For many years food production by home food gardeners, community gardeners and urban farmers has been on the rise. According to the National Gardening Association, growing food at home or in a community garden is up 17 percent over the past 5 years. In 1994, there were 1,755 farmer’s markets in the U.S. By 2014 there were 8,268 farmers markets, an almost five-fold increase.
Purchases of organic foods, absent many of the food additives that are causing concern are expected to grow at an annual rate of 14 percent from 2013 to 2018. The Organic Trade Association estimates that about 81 percent of families are purchasing organic food at least some of the time.
One might almost say that there is concern among citizens about the use of toxins in food that is helping fuel a move to raise your own or buy organic.
The FDA maintains a list of about 3,000 different ingredients approved for adding to foods. If you want a reason to go organic or raise your own, visit the link above and spend a little time looking at each of the entries. If you are a real investigator, look up some of the chemicals and see what they are. Here is the link:
The growing exodus from food administered thousands of additives and the number of reports that conflict with official FDA positions of the safety of these chemical additives, you would think the Food and Drug Administration might lighten up. Following are some almost comical statements by the FDA on food gardening and rationalization of industrial food ingredients.

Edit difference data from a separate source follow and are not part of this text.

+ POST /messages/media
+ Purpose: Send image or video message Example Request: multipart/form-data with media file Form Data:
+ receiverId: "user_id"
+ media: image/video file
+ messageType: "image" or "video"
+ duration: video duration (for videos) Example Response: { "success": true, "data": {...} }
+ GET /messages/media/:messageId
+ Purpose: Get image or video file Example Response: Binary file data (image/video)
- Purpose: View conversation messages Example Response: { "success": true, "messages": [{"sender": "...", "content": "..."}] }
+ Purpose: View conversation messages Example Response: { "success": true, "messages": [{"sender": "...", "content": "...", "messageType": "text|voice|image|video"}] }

FDA statement: “Some additives could be eliminated if we were willing to grow our own food, harvest and grind it, spend many hours cooking and canning, or accept increased risks of food spoilage. But most consumers today rely on the many technological, aesthetic and convenient benefits that additives provide.”

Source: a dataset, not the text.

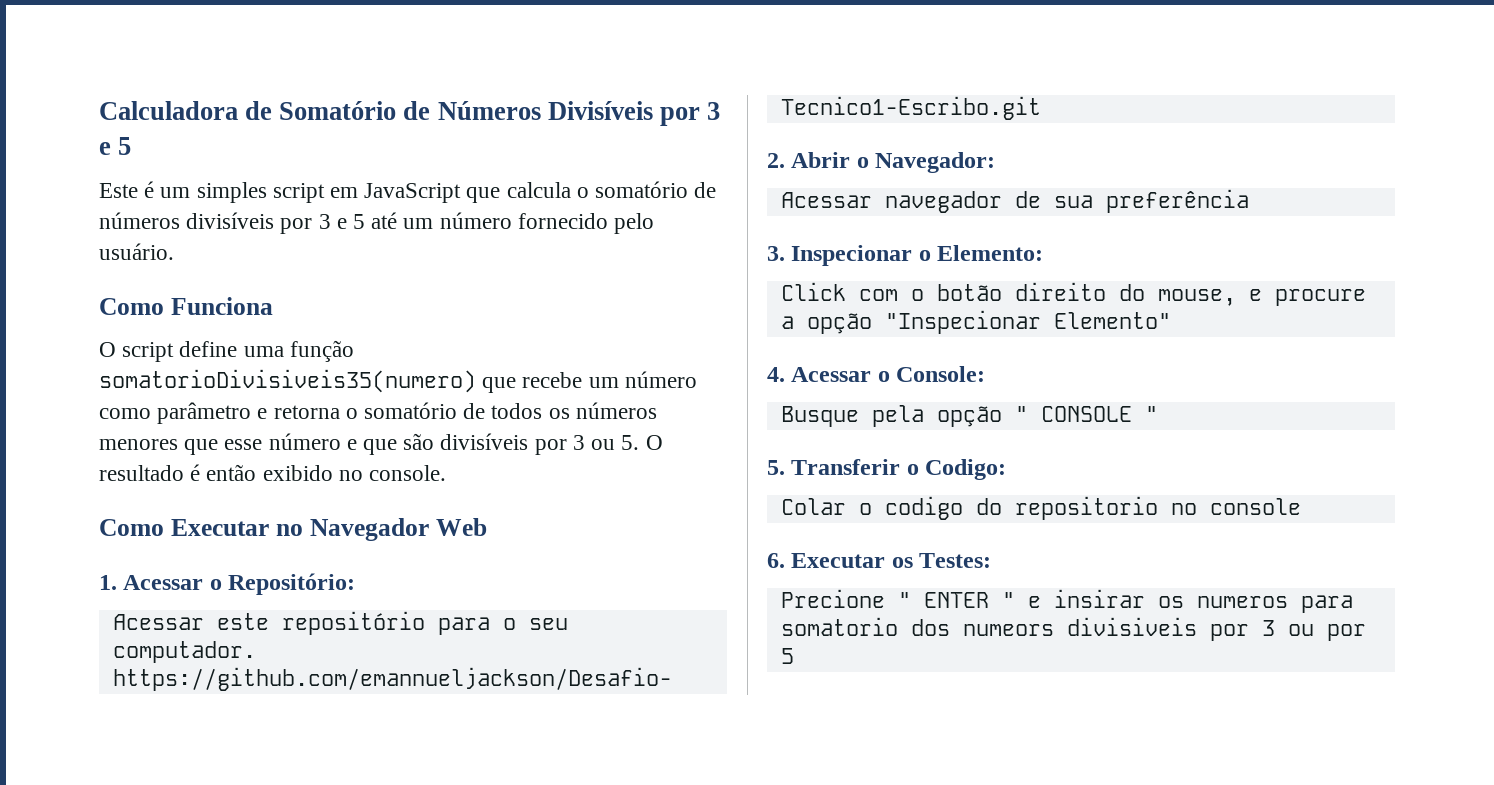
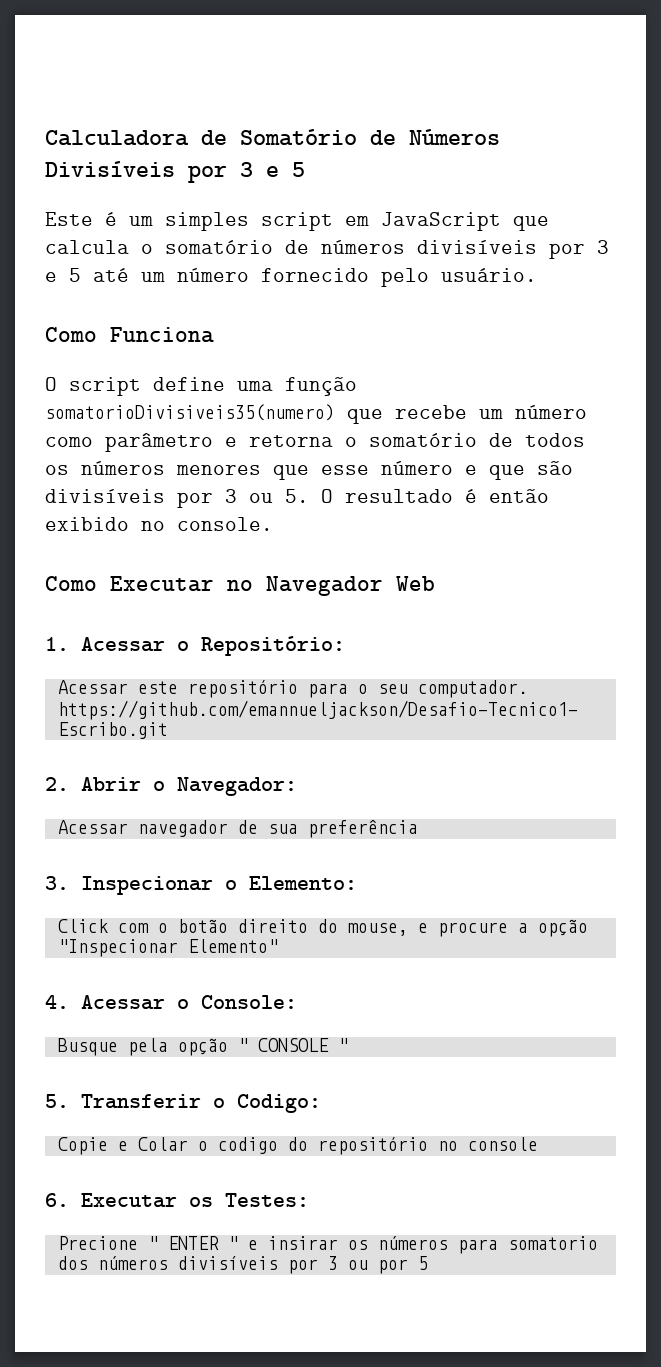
- Colar o codigo do repositorio no console
+ Copie e Colar o codigo do repositório no console
- Precione " ENTER " e insirar os numeros para somatorio dos numeors divisiveis por 3 ou por 5
+ Precione " ENTER " e insirar os números para somatorio dos números divisíveis por 3 ou por 5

This statement is almost condescending, trying to categorize folks who raise and can food as denizens from a backward past. Does the FDA not read the statistics? There are 76 million food related illnesses and 325,000 hospitalizations due to food illness every year in the U.S.
FDA statement: “Preservatives slow product spoilage caused by mold, air, bacteria, fungi or yeast. In addition to maintaining the quality of the food, they help control contamination that can cause foodborne illness, including life-threatening botulism.”

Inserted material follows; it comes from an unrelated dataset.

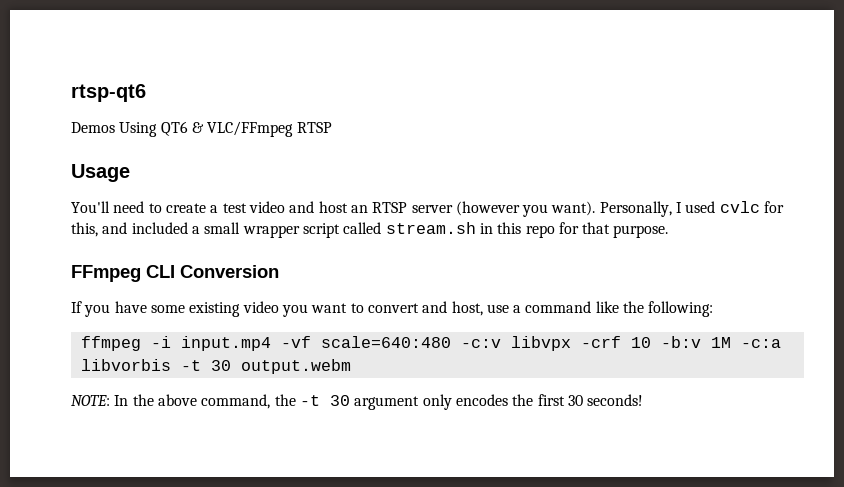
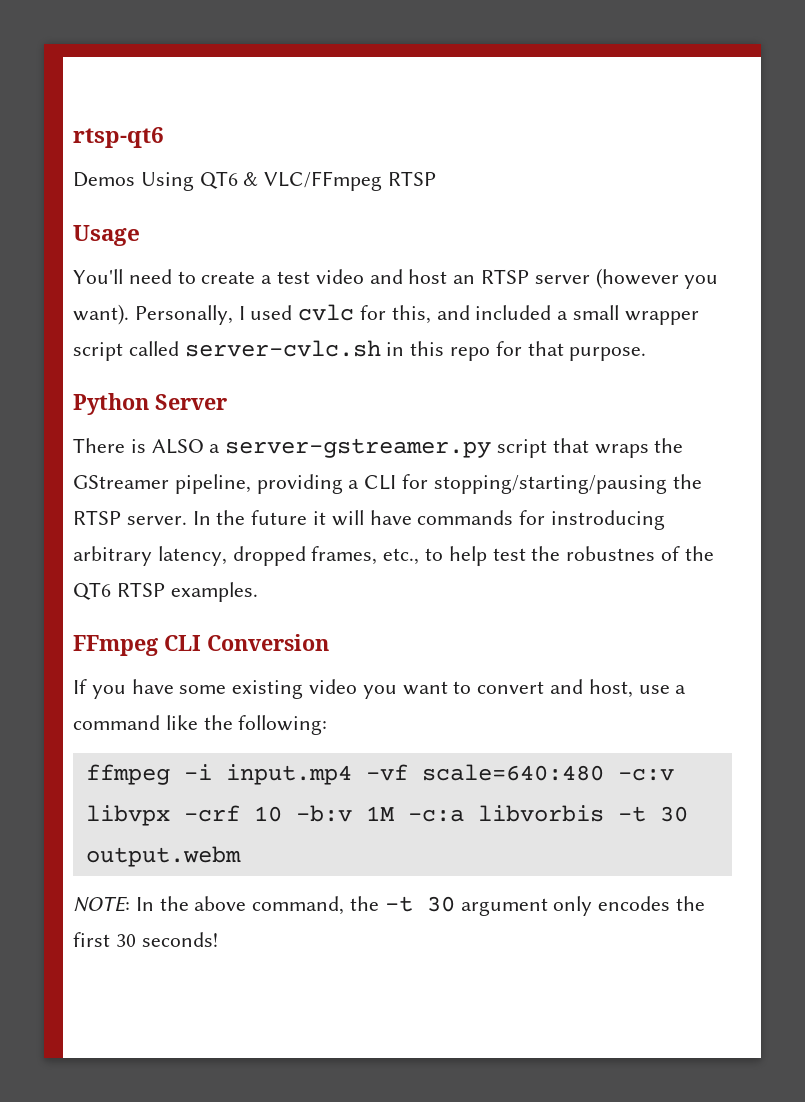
- Personally, I used cvlc for this, and included a small wrapper script called stream.sh in this repo for that purpose.
+ Personally, I used cvlc for this, and included a small wrapper script called server-cvlc.sh in this repo for that purpose.
+ Python Server
+ There is ALSO a server-gstreamer.py script that wraps the GStreamer pipeline, providing a CLI for stopping/starting/pausing the RTSP server. In the future it will have commands for instroducing arbitrary latency, dropped frames, etc., to help test the robustnes of the QT6 RTSP examples.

High on the FDA list of approved preservatives is BHA and BHT. The National Toxicology Program has concluded that BHA is reasonably anticipated to be a human carcinogen. Uploaded here is an interesting video by Vani Hari of Foodbabe.com
FDA statement: “Color additives are used in foods for many reasons: 1) to offset color loss due to exposure to light, air, temperature extremes, moisture and storage conditions; 2) to correct natural variations in color; 3) to enhance colors that occur naturally; and 4) to provide color to colorless and “fun” foods. Without color additives, colas wouldn’t be brown, margarine wouldn’t be yellow and mint ice cream wouldn’t be green. Color additives are now recognized as an important part of practically all processed foods we eat.”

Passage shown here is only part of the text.